Kısa Dalga seçti: İşte 2024 yılının en’leri
2024 yılını geride bırakırken, bütün her şeye rağmen 2025'ten umutlu olmak istiyoruz. Geride bıraktığımız yılda hafızlara kazınan birçok olay yaşandı.
Kısa Dalga, kimisi akıllara zor gelen kimisi ise hiç akıldan çıkmayan 2024'ün 'en'lerini hazırladı.
Yılın direneni: Fernas (Soma) madencileri
AKP Milletvekili Ferhat Nasıroğlu’nun madencilik şirketi Fernas’ta, Victor Hugo’nun ünlü eseri Sefiller’de izlediğimiz 19. Yüzyıl Parisinin altındaki atıksu kanal sistemini andıran galerilerde, bellerine kadar su içinde güvencesiz çalıştırılan işçiler, iş güvenliği talep ettikleri ve sendikalı oldukları için işten çıkarıldı. Fernas işçileri direniş başlattı. Aralarında Manisa'nın Soma ilçesinde 301 madencinin hayatını kaybettiği faciadan sağ kurtulan işçiler de vardı. Eşleri ve çocukları direnişçilere destek verdi. Maden sahasında başlayan eylem, iktidar vekili patronun aldırış etmeyen meydan okumasına Ankara’ya yürüyüş ile karşılık verdi. Meclis kapısına dayanan işçiler Ankara’da ilginç, dirençli eylemler yaptılar. Kamuoyu işçileri destekledi. 53 günlük direnişin ardından patron anlaşmaya yanaşmak zorunda kaldı. İşten atılan işçilerin işlerine dönebilmesi, dönmeyenlere tazminat, maaşlara zam, işyeri güvenliği ile ilgili talepler karşılandı. Fernas direnişi, umut yaratan bir işçi eylemi olarak tarihe geçti.
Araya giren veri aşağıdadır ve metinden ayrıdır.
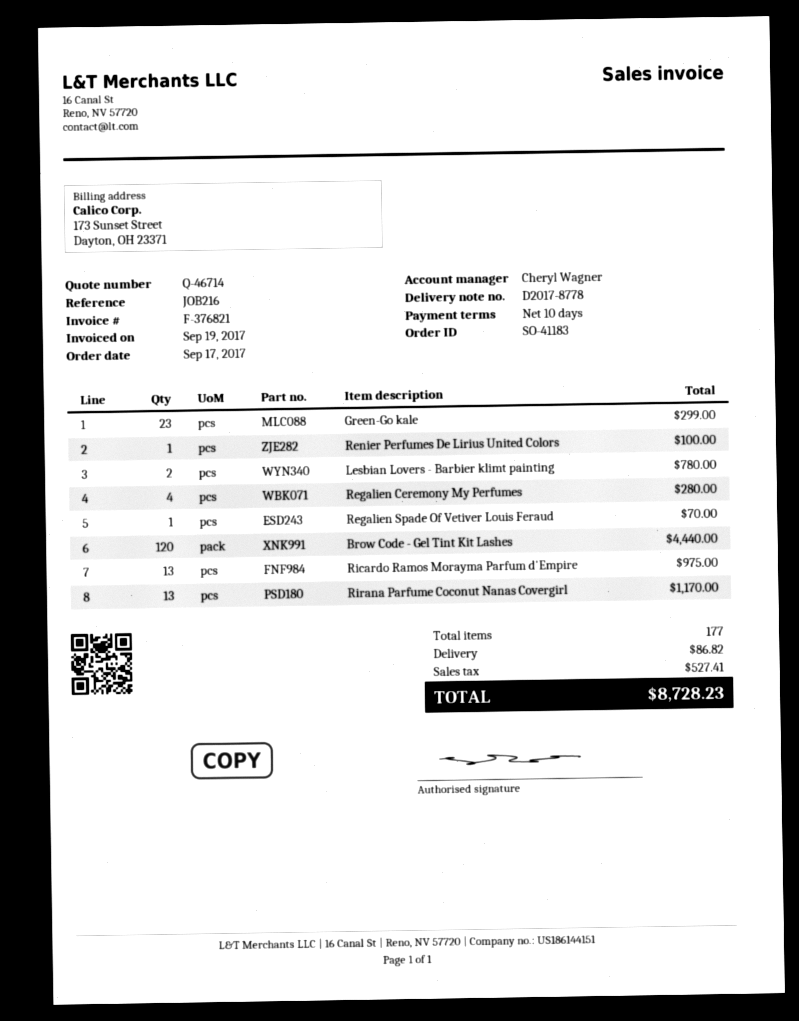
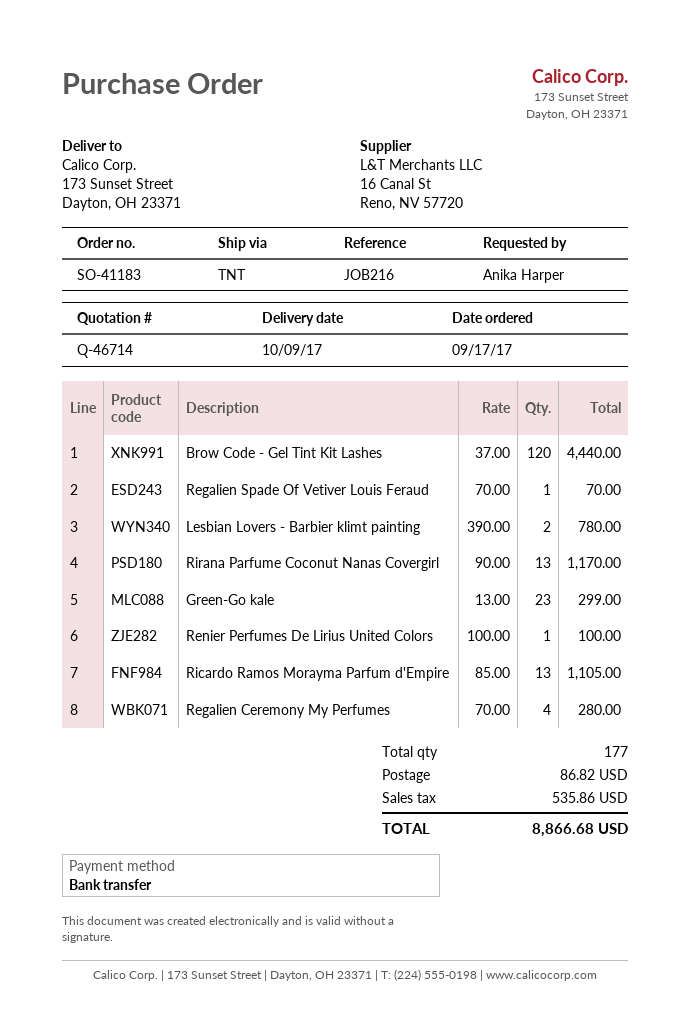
Ricardo Ramos Morayma Parfum d'Empire: 13 for 975.00 -> 13 for 1105.00
tax: 527.41 -> 535.86
total: 8728.23 -> 8866.68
Yılın değişmeyen manşeti: Hayat pahalılığı
“Nas” teorisinin patlattığı enflasyon, yoksul kesimlerin üzerinden silindir gibi geçti. Zenginler, enflasyondan zengin olurken, hükümetin dezenflasyon programının bütün yükü emekçilerin sırtına yıkıldı. Maaş-ücret artışları hurafe TÜİK rakamlarına göre yapıldı. En zengin yüzde 20, toplam gelirin yarısını alırken, emekçi kesimlerin gelir payı düştü. Gelirler dibe vururken fiyatlar arşıalaya çıktı. Tarım ülkesi Türkiye’de domates fiyatları 100 lirayı, hıyarın kilosu 85 lirayı, kırmızı biberin kilosu 120 lirayı, etin kilosu bin lirayı gördü. Dramatik bir tablo çıktı ortaya. Et yüzü görmeyen, çocuğunu okula beslenme çantası boş gönderen haneler arttı. Yoksul sayısı 14 milyona, çocuklarda yoksulluk oranı %22,4’e çıktı. %30 zamlı asgari ücret açlık sınırında kaldı. 2024 emekçiler için hayat pahalılığı altında ezildikleri bir yıl oldu. 2025 de öyle olacak. Enflasyonda düşüş sağlansa dahi fiyatlar artmaya devam edecek.
Yılın en konuşulan siyasetçisi: Özgür Özel
2024 yılında Türkiye siyasetinde en çok konuşulan isimlerden biri, CHP Genel Başkanı Özgür Özel oldu.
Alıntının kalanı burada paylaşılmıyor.